By taking advantage of hormonal shifts and appreciating female physiological differences, you can vastly enhance your client’s outcomes, whatever her age, writes female training expert Nardia Norman.




  • In the fitness industry, female biological differences are too often either dismissed or taken advantage of
  • The female sex hormones oestrogen and progesterone influence practically every system in the body, including bone health, body composition, mobility, strength, mental health, appetite control and cardiovascular function
  • Women respond differently than men to loads and frequency of strength training, utilise fuel differently depending on the stage of the menstrual cycle, and have different tolerance for heat depending on oestrogen and progesterone levels
  • Trainers must also adapt training to support a client’s body through the hormonal shift of menopause
  • Trainers need to teach female clients how to make great lifestyle choices for their bodies as often as possible, because each decision impacts hormonal profile and overall health and wellbeing.

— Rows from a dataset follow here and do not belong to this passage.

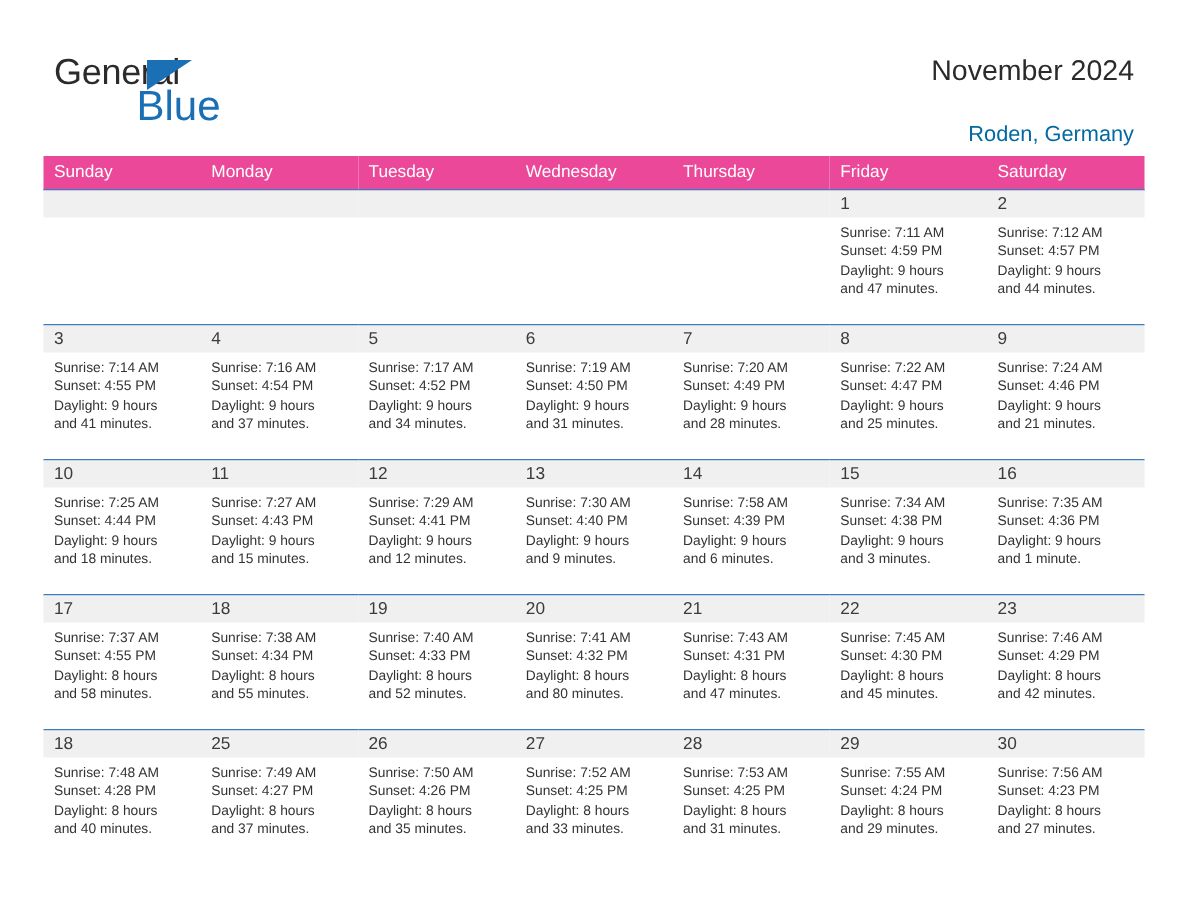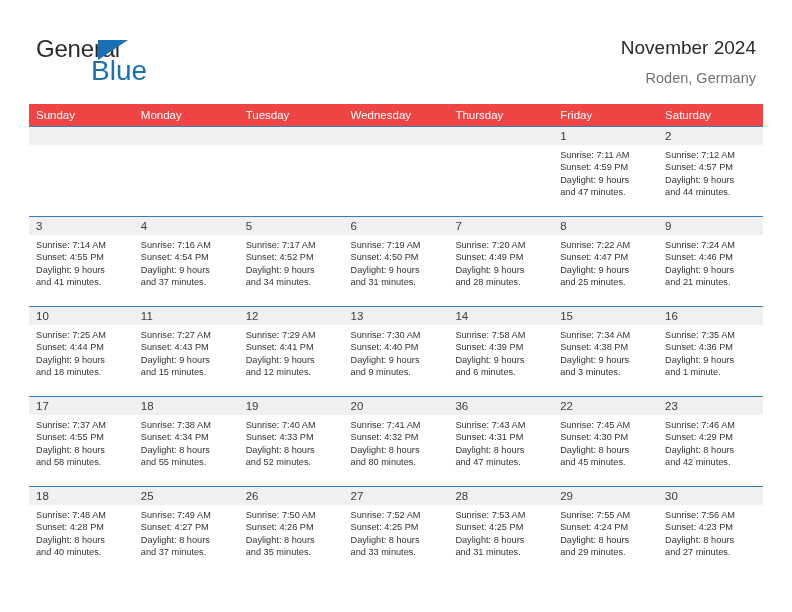"Roden, Germany" .cal-sub { color: #737373 -> #0369a1; margin-top: 1px -> 13px }
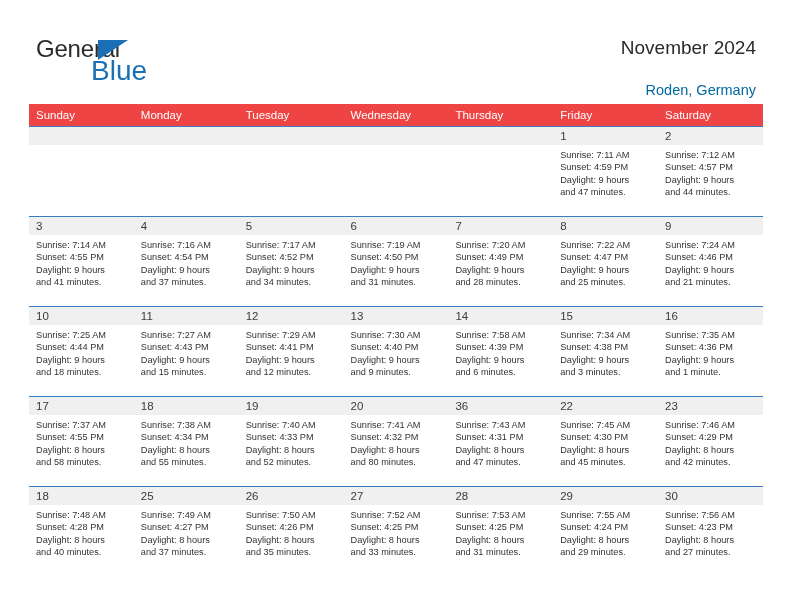"Sunday" .cal th { background: #ef4444 -> #ec4899 }
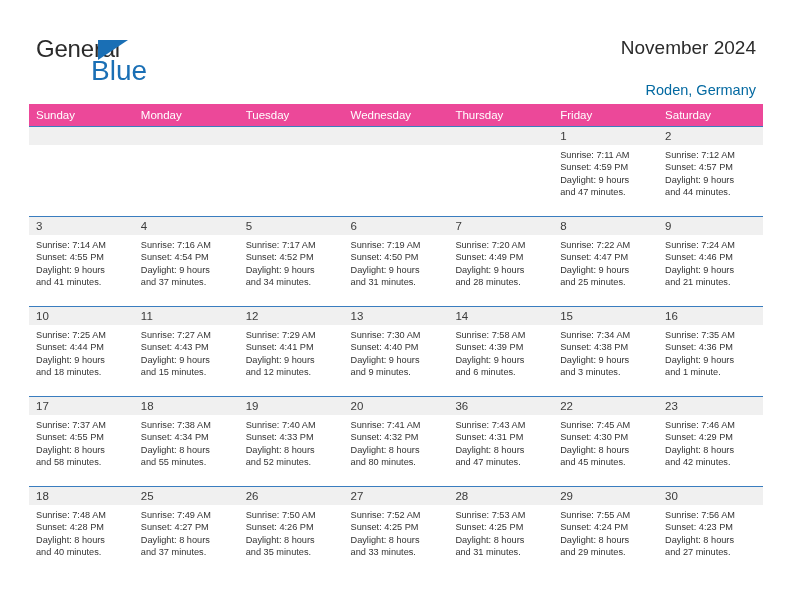"36" div.daynum-band { text: 36 -> 21 }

In 2016 at the Rio Olympics, Chinese swimmer Fu Yuanhui earnt international praise when she told reporters that her poor swimming results were due to her menstrual cycle. ‘It’s because my period came yesterday, so I felt particularly tired – but this isn’t an excuse, I still didn’t swim well enough’ she said.

In doing so, she broke a long-held taboo: discussing the menstrual cycle and, specifically, the impact it had on her lacklustre performance. Yuanhui highlighted one of the big issues in women’s sport today. The menstrual cycle is an under-studied area of sports medicine, even though it impacts an individual’s performance, recovery and injury risk.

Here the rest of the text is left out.